**Exercise requirements**
When a line in the listing contains the string "absolute", pick it out and copy it.

___ Input data

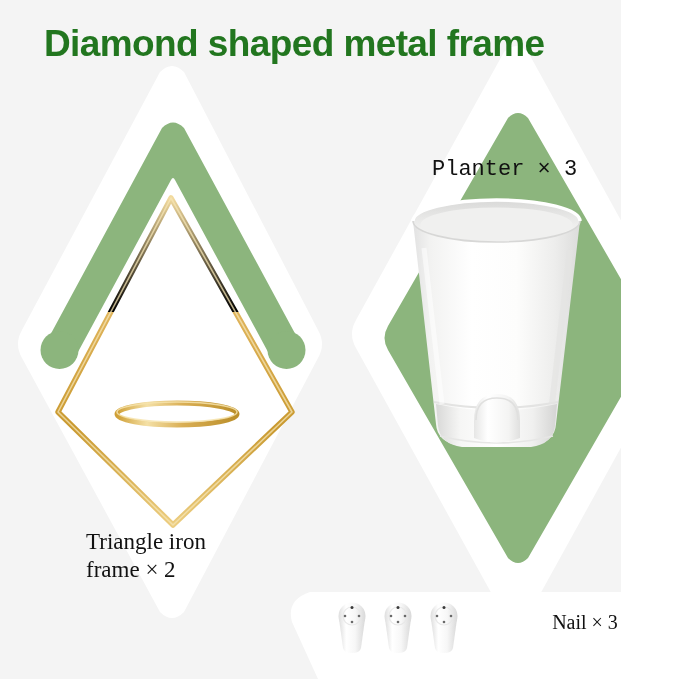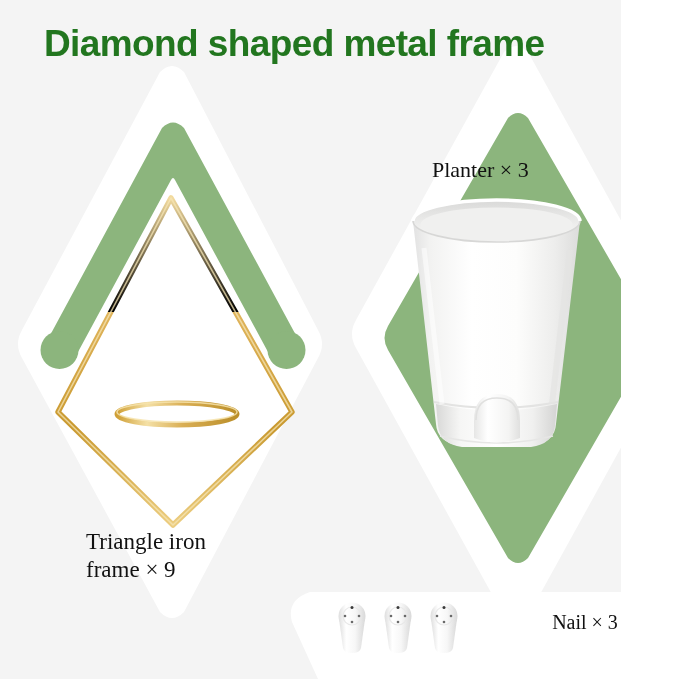--- a/index.html
+++ b/index.html
@@ -57,6 +57,7 @@
     font-size: 22px;
     line-height: 26px;
     text-align: left;
+    font-family: Liberation Mono, monospace;
   }
   #caption-nail {
     left: 510px;

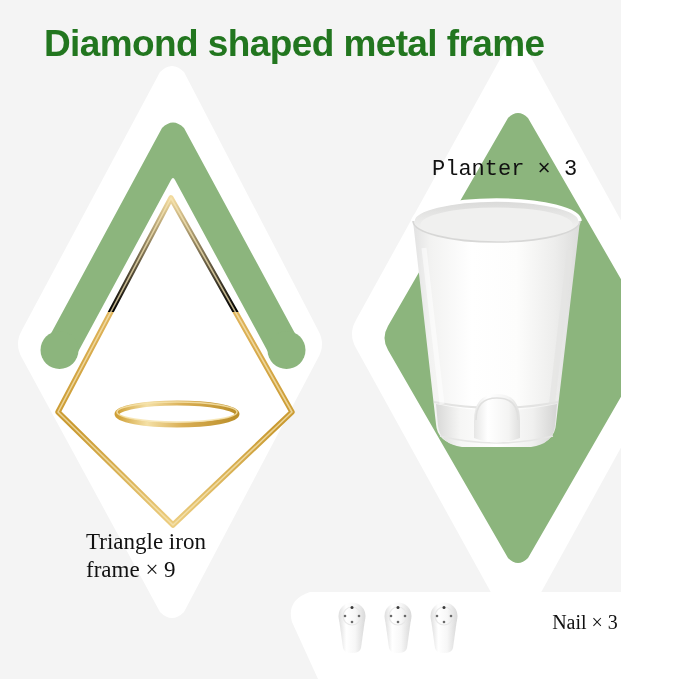--- a/index.html
+++ b/index.html
@@ -293,7 +293,7 @@
 
   <div class="caption" id="caption-frame">
     <div>Triangle iron</div>
-    <div>frame  × 9</div>
+    <div>frame  × 2</div>
   </div>
 
   <div class="caption" id="caption-planter">Planter × 3</div>

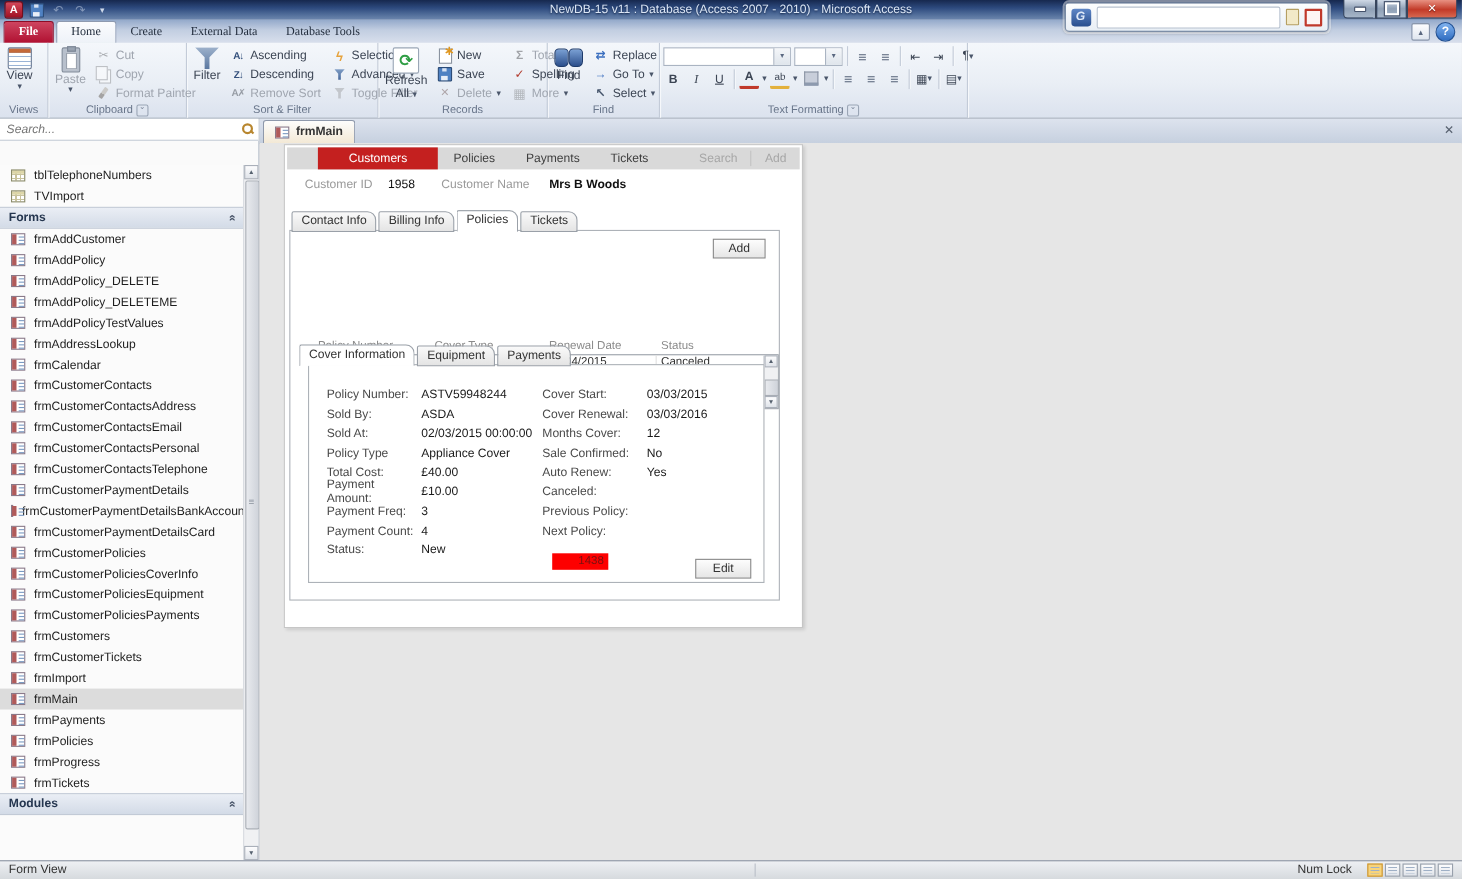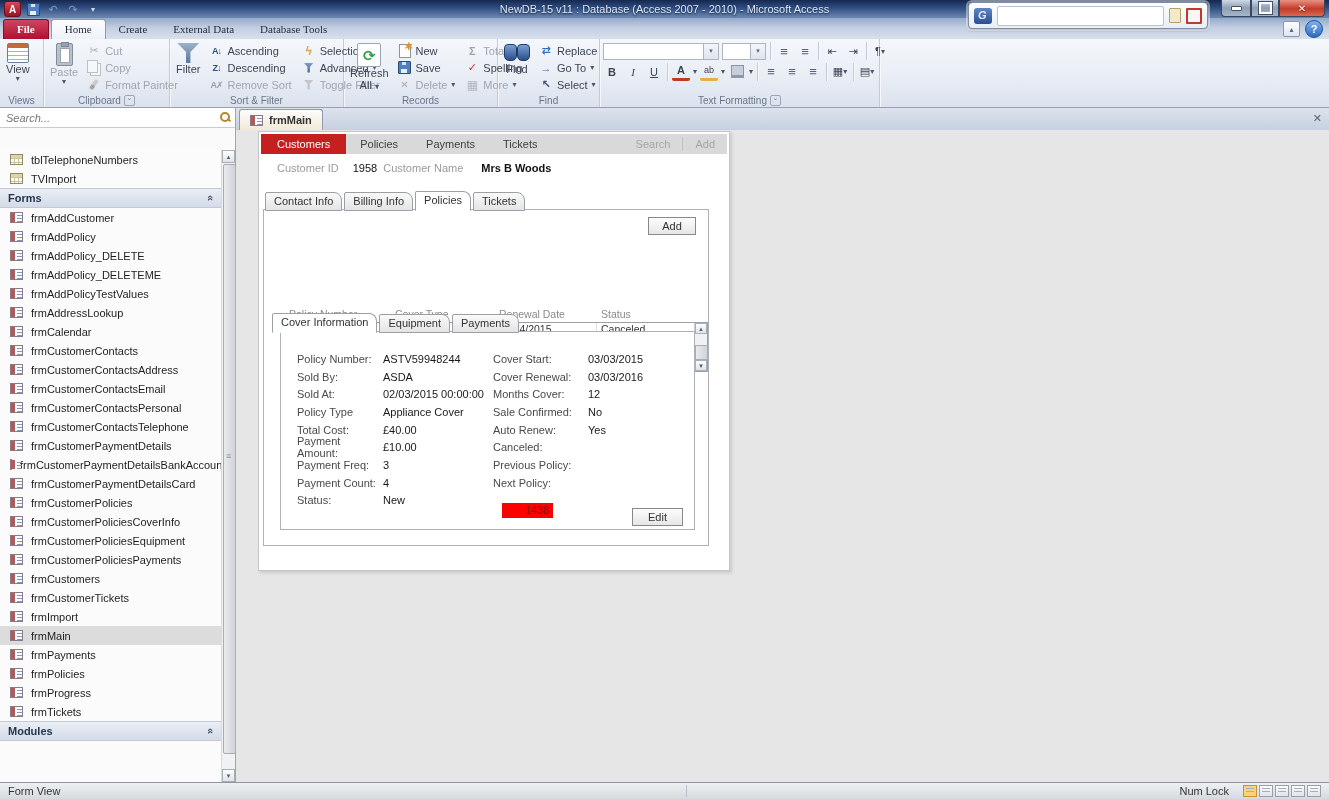--- a/index.html
+++ b/index.html
@@ -167,7 +167,7 @@
     box-shadow:2px 2px 3px rgba(0,0,0,.12);box-sizing:border-box;}
   .fhdr{position:absolute;left:2px;top:2px;right:2px;height:20px;background:#d9d9d9;display:flex;align-items:center;}
   .fhdr .navbtn{padding:0 14px;height:20px;line-height:20px;color:#3f3f3f;}
-  .fhdr .navbtn.active{background:#c4201f;color:#fff;padding:0 16px;}
+  .fhdr .navbtn.active{background:#c4201f;color:#fff;padding:0 28px;margin-left:28px;}
   .fhdr .spacer{flex:1;}
   .fhdr .aux{padding:0 12px;color:#a6a6a6;height:20px;line-height:20px;}
   .fhdr .vdiv{width:1px;height:14px;background:#c2c2c2;}

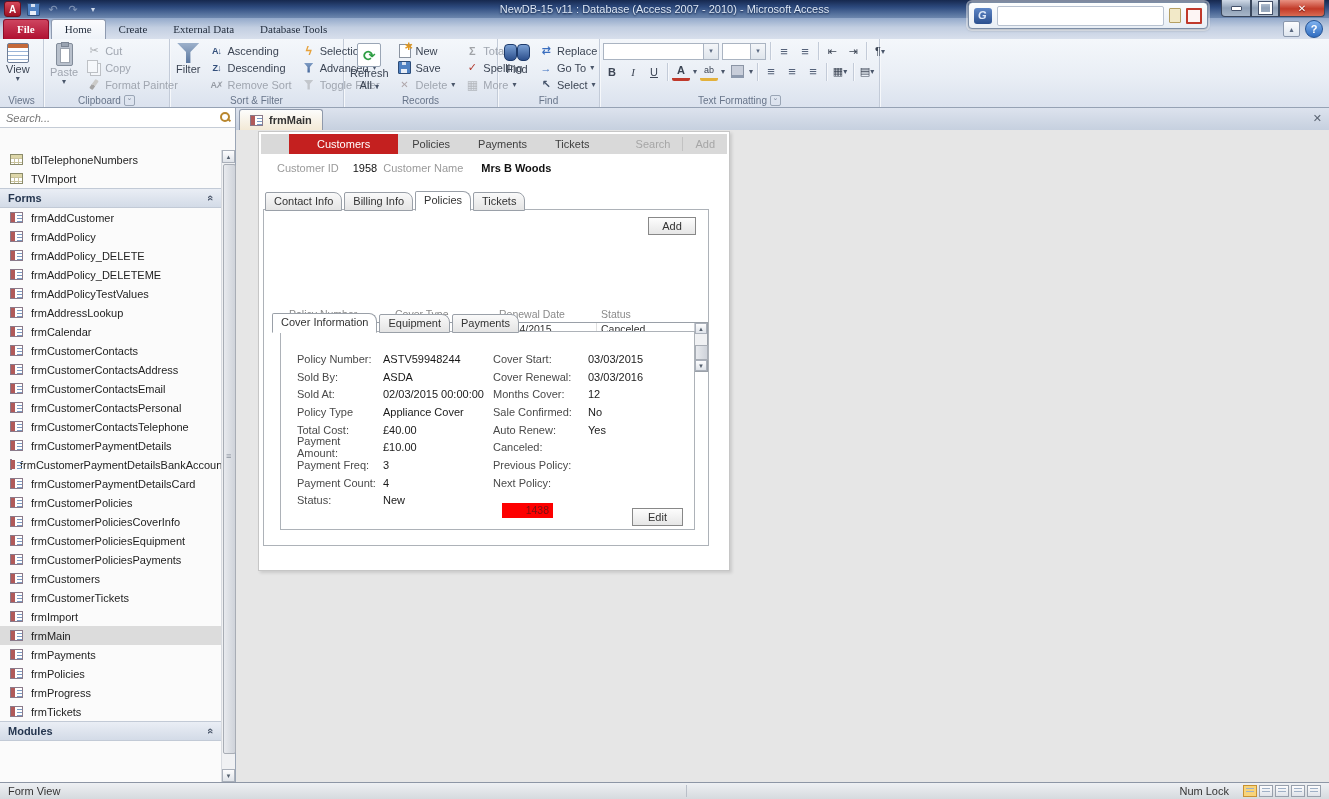--- a/index.html
+++ b/index.html
@@ -174,7 +174,7 @@
   .custrow{position:absolute;left:18px;top:29px;height:14px;display:flex;align-items:center;}
   .clabel{color:#9a9a9a;}
   .cid{color:#111;margin-left:14px;}
-  .clabel2{color:#9a9a9a;margin-left:6px;}
+  .clabel2{color:#9a9a9a;margin-left:24px;}
   .cname{color:#111;font-weight:bold;margin-left:18px;}
   
   .tabstrip{position:absolute;display:flex;align-items:flex-end;z-index:3;}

______

**Solution for this exercise**
   .fhdr{position:absolute;left:2px;top:2px;right:2px;height:20px;background:#d9d9d9;display:flex;align-items:center;}
   .custrow{position:absolute;left:18px;top:29px;height:14px;display:flex;align-items:center;}
   .tabstrip{position:absolute;display:flex;align-items:flex-end;z-index:3;}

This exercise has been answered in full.